La observación de Fericgla es interesante porque la Iglesia católica adoptará la misma estrategia con las prácticas espirituales mesoamericanas. Los términos hechicero y hechicera y brujo y bruja serán términos jurídicos que los españoles emplearán para señalar y perseguir a una amplia lista de especialistas rituales indígenas, tal como ponen en evidencia las numerosas y variadas actividades que son tildadas de hechicería en los tratados de extirpación de idolatrías.
Hay que tener en cuenta, tal como explica Erika Buenaflor (2018, p. 42) en su libro Cleansing Rites of Curanderismo: Limpias Espirituales of Ancient, que, hasta la llegada de los españoles, lo sobrenatural siempre modeló el día a día de los indígenas mesoamericanos: «Typically, the supernatural was always present in the daily lives of the Mexica. Rain would come if the rain deity was properly honored and appeased. Wind would come and blow strongly or too weakly if a rite dedicated to the rain god had not been done correctly. Spirits could inhabit or embody inanimate objects, such as houses, altars, and statues, as well as natural creatures and wild animals. Auguries and oracles could predict the success or failure of any activity».

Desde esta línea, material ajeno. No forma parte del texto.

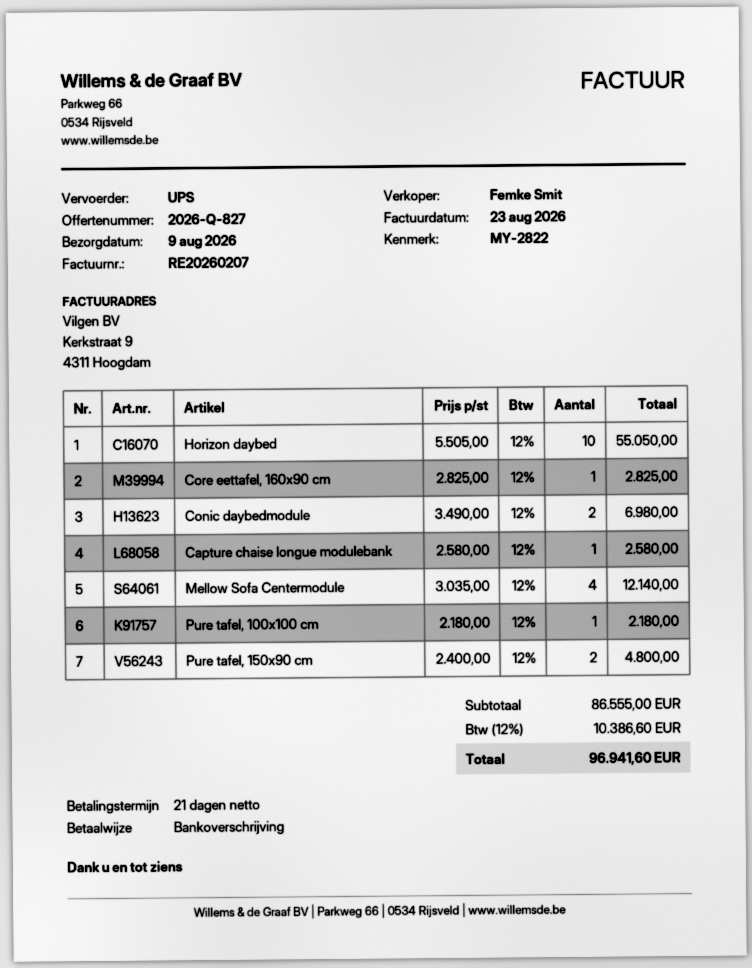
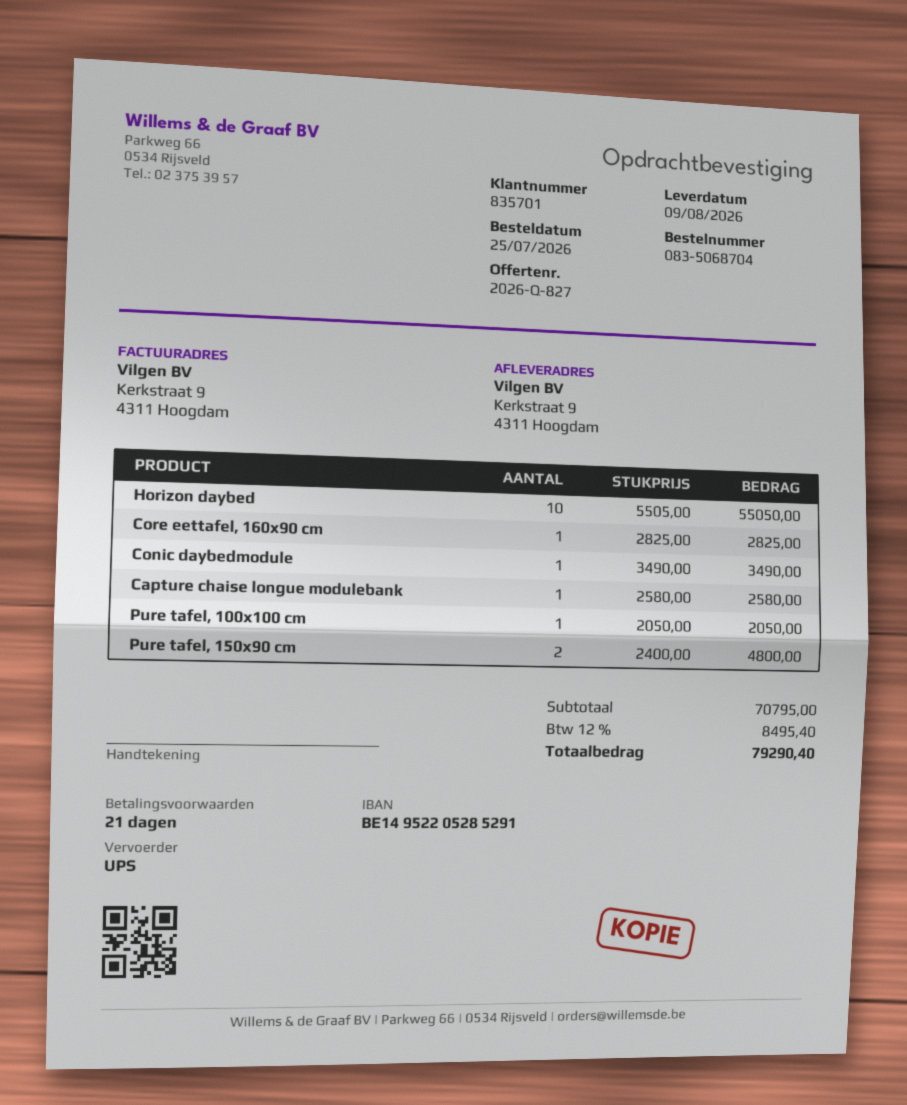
Conic daybedmodule: 2 x 3490.00 = 6980.00 -> 1 x 3490.00 = 3490.00
Mellow Sofa Centermodule: 4 x 3035.00 = 12140.00 -> none
Pure tafel, 100x100 cm: 1 x 2180.00 = 2180.00 -> 1 x 2050.00 = 2050.00
subtotal: 86555.00 -> 70795.00
tax: 12% = 10386.60 -> 12% = 8495.40
total: 96941.60 -> 79290.40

Pero es precisamente la supuesta relación de poder con lo sobrenatural la que permitirá a los españoles asociar las prácticas rituales indígenas con un concepto tan ajeno a la cultura náhuatl prehispánica como era el de la brujería. Martínez González (2007, p. 197) destaca que es justamente esta relación de poder con lo sobrenatural, y no ciertas capacidades concretas, lo que lleva a la identificación del brujo con un especialista en magia, como, por ejemplo, el nahualli: «En resumen, lo que habría permitido a los españoles reconocer a los brujos no es una actividad particular, como la transformación o el vuelo mágico, sino la simple manifestación de un poder sobrenatural fuera de la esfera del catolicismo. Y es este poder el que habría permitido la identificación del nahualli con el brujo, ya que tales poderes eran la prueba misma de la existencia de toda una serie de características propias de los adeptos del demonio».